Anderson’s Corner was the only store around to purchase goods.

The years between 1910 and 1920 saw Dade County’s population quadruple in size. The landscape was quickly evolving from deserted wetland swamps to rows of fields as rudimentary roads and auspicious homesteaders found their way south. Draining the lowlands provided ample opportunities for agricultural endeavors and it was not long before extensive development was underway.

Because transportation between disparate settlements throughout the county was difficult, general stores provided a level of convenience to residents in outlaying areas, including many farmers. Anderson’s Corner is the last of these pioneer-era commercial properties still standing in Miami-Dade county.

William “Popp” Anderson came from Indiana in the early days of the twentieth century to join his friend and hunting companion Charles Grossman, the first settler in the area. Silver Palm was known for its extensive pinelands and plentiful game. Anderson soon established a homesteaded just east of his friend and just south of the Perrine land grant.

Anderson's Corner | Photo © 2015 Bullet, www.abandonedfl.com

For some time, Anderson operated a commissary car for the Drake Lumber Company, providing staples and necessities for workers in remote lumber camps. In 1911, he established the William Anderson General Merchandise Store which sold a myriad of items to residents and businesses. With living quarters on the second floor, Anderson’s Corner was strategically located across from the Silver Palm School at the intersection of two well-built roads. They sold a large selection of items to the nearby residents and businesses, though the only other options to purchase items was the town of Cutler Bay, some 15 miles away.

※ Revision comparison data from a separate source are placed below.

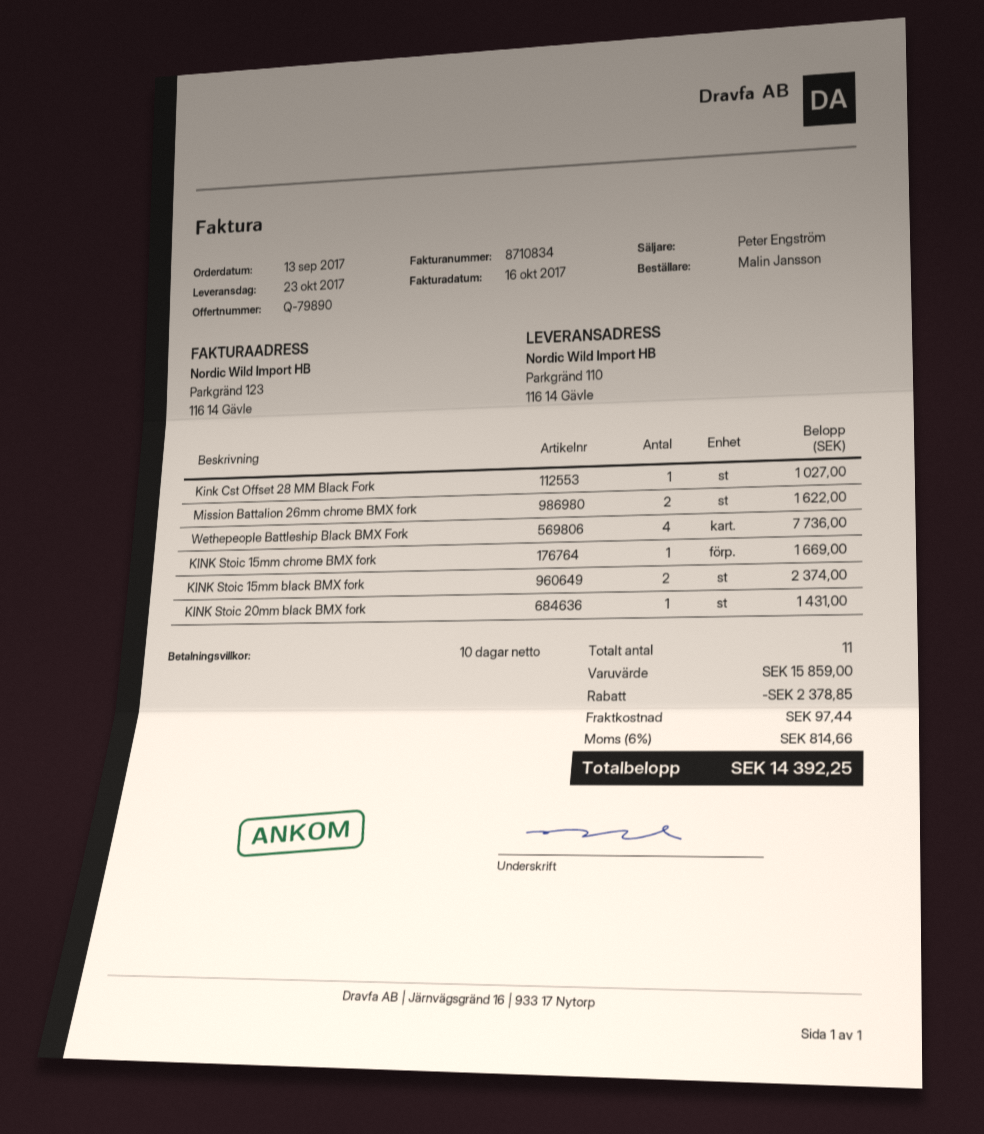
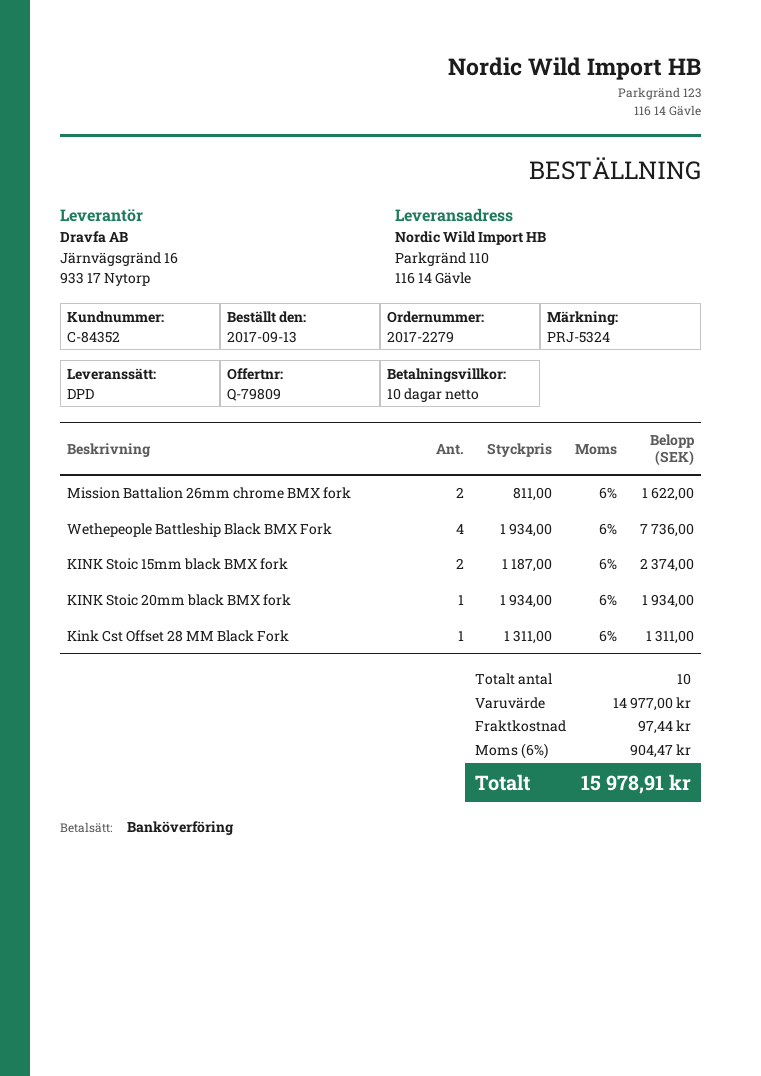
quote number: Q-79890 -> Q-79809
Kink Cst Offset 28 MM Black Fork: 1 for 1027.00 -> 1 for 1311.00
KINK Stoic 15mm chrome BMX fork: 1 for 1669.00 -> none
KINK Stoic 20mm black BMX fork: 1 for 1431.00 -> 1 for 1934.00
total quantity: 11 -> 10
subtotal: 15859.00 -> 14977.00
discount: 2378.85 -> none
tax: 6% = 814.66 -> 6% = 904.47
total: 14392.25 -> 15978.91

After serving as a general store until the 1930s, it was converted into apartments. Finally condemned in 1975, a reprieve was granted for rehabilitation. Listed on the National Registry of Historic Places in 1977, the site became a local historic site in October 1981 and rehabilitation of the structure was completed in 1985.

Sometime later, it became the Harvest House restaurant and was highly praised among the farming community in the area.

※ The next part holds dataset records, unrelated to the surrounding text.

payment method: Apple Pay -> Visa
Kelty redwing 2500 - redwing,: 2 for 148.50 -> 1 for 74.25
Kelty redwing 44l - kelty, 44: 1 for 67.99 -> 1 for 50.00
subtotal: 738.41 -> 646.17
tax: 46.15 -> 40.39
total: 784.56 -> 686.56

The building was heavily damaged in 1992, when Hurricane Andrew made landfall in Homestead as a Category-5 hurricane, leaving long-lasting effects throughout South Florida. Though there have been renovation efforts over the years, none have been successful and it remains vacant to this day.


  1. Lived about a block from there as kid. Loved going inside and running around the place as a kid. This was in the mid 60’s.

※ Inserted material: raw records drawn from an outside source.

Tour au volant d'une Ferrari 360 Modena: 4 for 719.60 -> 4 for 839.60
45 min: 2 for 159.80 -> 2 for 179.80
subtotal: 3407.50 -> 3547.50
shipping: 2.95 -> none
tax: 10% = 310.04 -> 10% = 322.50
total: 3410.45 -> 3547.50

  2. if there not going to build it up why not just tear it down? why would it be a historical Landmark where no one can visit the place?

    • To tear down a historic structure, a permit needs to be approved from a board of preservationists first and most if not all get denied. It’s the reason why most of these structures sit like this, they wait until nature tears it down for them since it’s near impossible to an “go ahead” to demolish.

  3. then my next question is why dont they build it UP! then have tours? Its like an eye sore until someone gives it life by building it up

  4. I’m surprised it survived Andrew. This photo doesn’t give you a hint at how large this building actually is. Looked it up on Google maps. The cost to restore such a structure would be huge. Thanks for sharing.

  5. so when mother nature takes over and it becomes a hole in the ground then what? if its a historical Land mark why not build it up?

    • because it also costs alot of money to restore a historic landmark. You have to abide by the laws and rules given to you and use original materials, designs etc. A lot of owners don’t have the money to do that and no one wants to buy it so they let mother nature take it. Once it’s an empty lot, then they can sell the land. That’s how it works.

  6. How’d you manage to get in, that area is pretty public. I always wondered about that place though

  7. There was a restaurant operating there until August 24,1992 (hurricane Andrew). Unfortunately what you see now that remains is just the shell of the building. The interior is gutted and the floors have even been removed not even leaving the joists in some areas.

    It really is a shame that the building is so far gone and I’m afraid it will never be useable again without a huge grant.

    A shabby chain link fence has been erected to keep people out I surmise, but it’s the elements that are the real danger to this property.

    I wouldn’t want to see the building torn down, but I’ve never really seen the site treated nor given the respect it deserves either. At least when the restaurant had control of it, the building was being maintained and when it had a fresh coat of paint on it, she looked splendid from the street.

  8. Now its just an eyesore

  9. This is such a shame. If the owners are unable to fund the restoration, they should consider turning the place over to a government entity or selling it to an individual that can care for it.

  10. What a shame, my Great Uncle Bill and Aunt Millie Anderson ran the store after his father. (May they all RIP ) They sold the property when they retired sometime between 1979 – 81. Presently the property is privately owned. If the owner’s are not permitted to demolish the structure due to the historic declaration and it’s too expensive to restore. The only alternative would be to wait for an act of nature to do the demolition. Hopefully no one gets injured.

  11. This is what it looks like in the inside not really much to see tho

  12. I went to this place freshman year with my best friend who lived by here. almost 7 years ago. got in at night from underneath the building. I have footage and will need to find it. Definitely going to share!